Start of Information

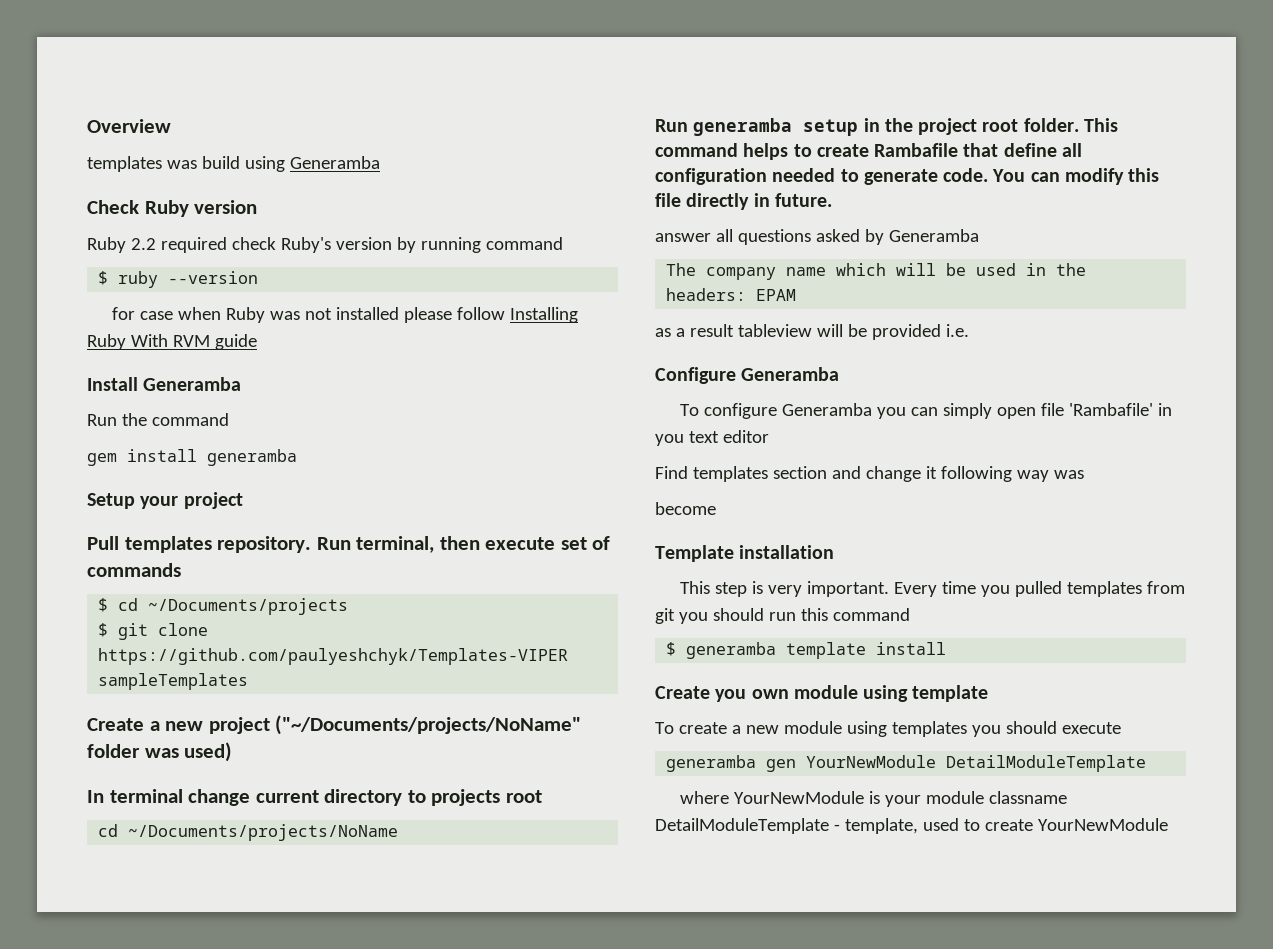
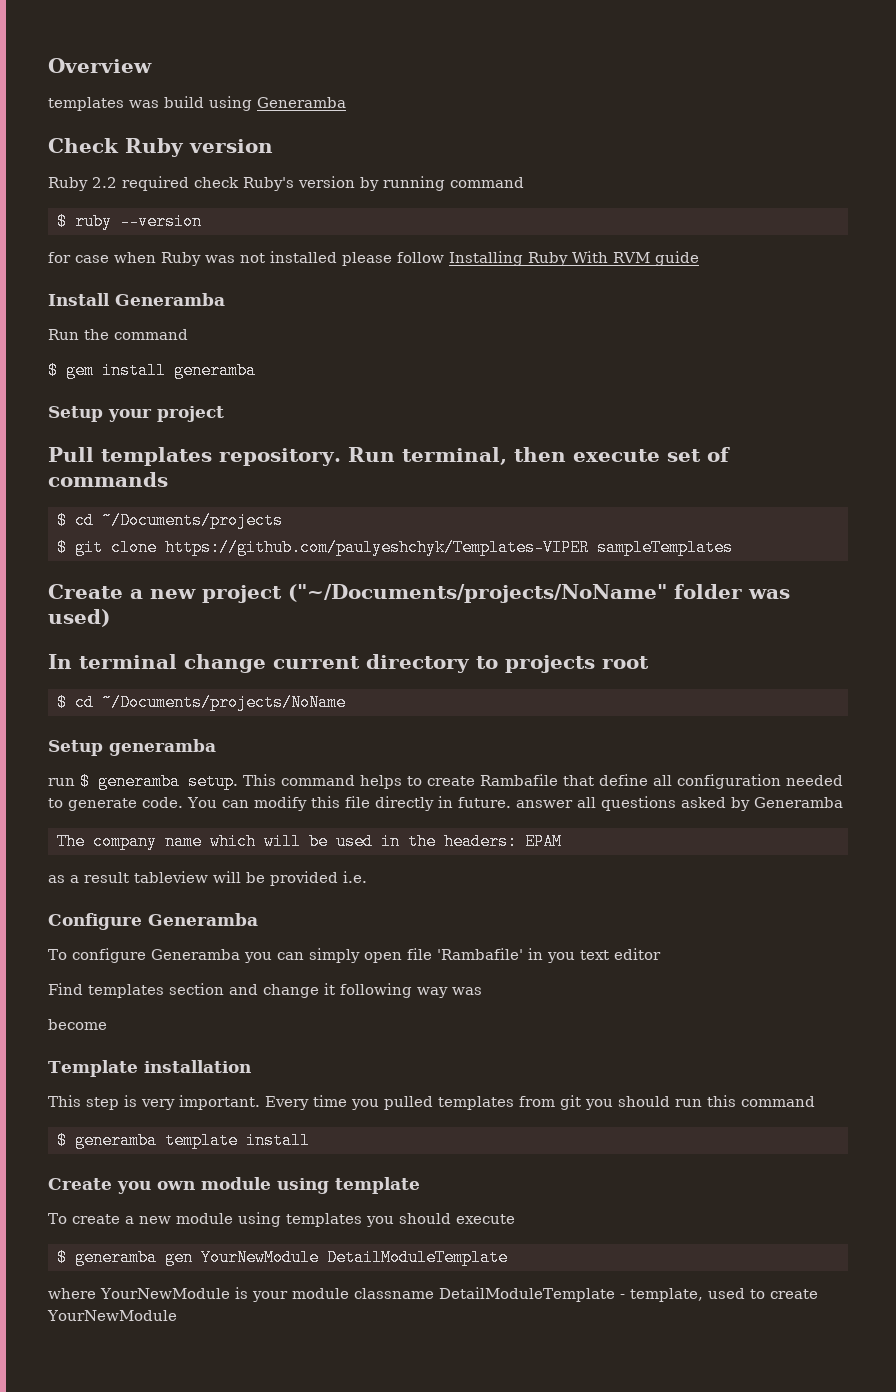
- gem install generamba
+ $ gem install generamba
- cd ~/Documents/projects/NoName
+ $ cd ~/Documents/projects/NoName
- Run generamba setup in the project root folder.
+ Setup generamba
+ run $ generamba setup.
- You can modify this file directly in future.
- answer all questions asked by Generamba
+ You can modify this file directly in future. answer all questions asked by Generamba
- generamba gen YourNewModule DetailModuleTemplate
+ $ generamba gen YourNewModule DetailModuleTemplate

End of Information

*Assignment:*
Please repeat every record exactly, leaving the pictures out.

*Exercise output:*
- gem install generamba
+ $ gem install generamba
- cd ~/Documents/projects/NoName
+ $ cd ~/Documents/projects/NoName
- Run generamba setup in the project root folder.
+ Setup generamba
+ run $ generamba setup.
- You can modify this file directly in future.
- answer all questions asked by Generamba
+ You can modify this file directly in future. answer all questions asked by Generamba
- generamba gen YourNewModule DetailModuleTemplate
+ $ generamba gen YourNewModule DetailModuleTemplate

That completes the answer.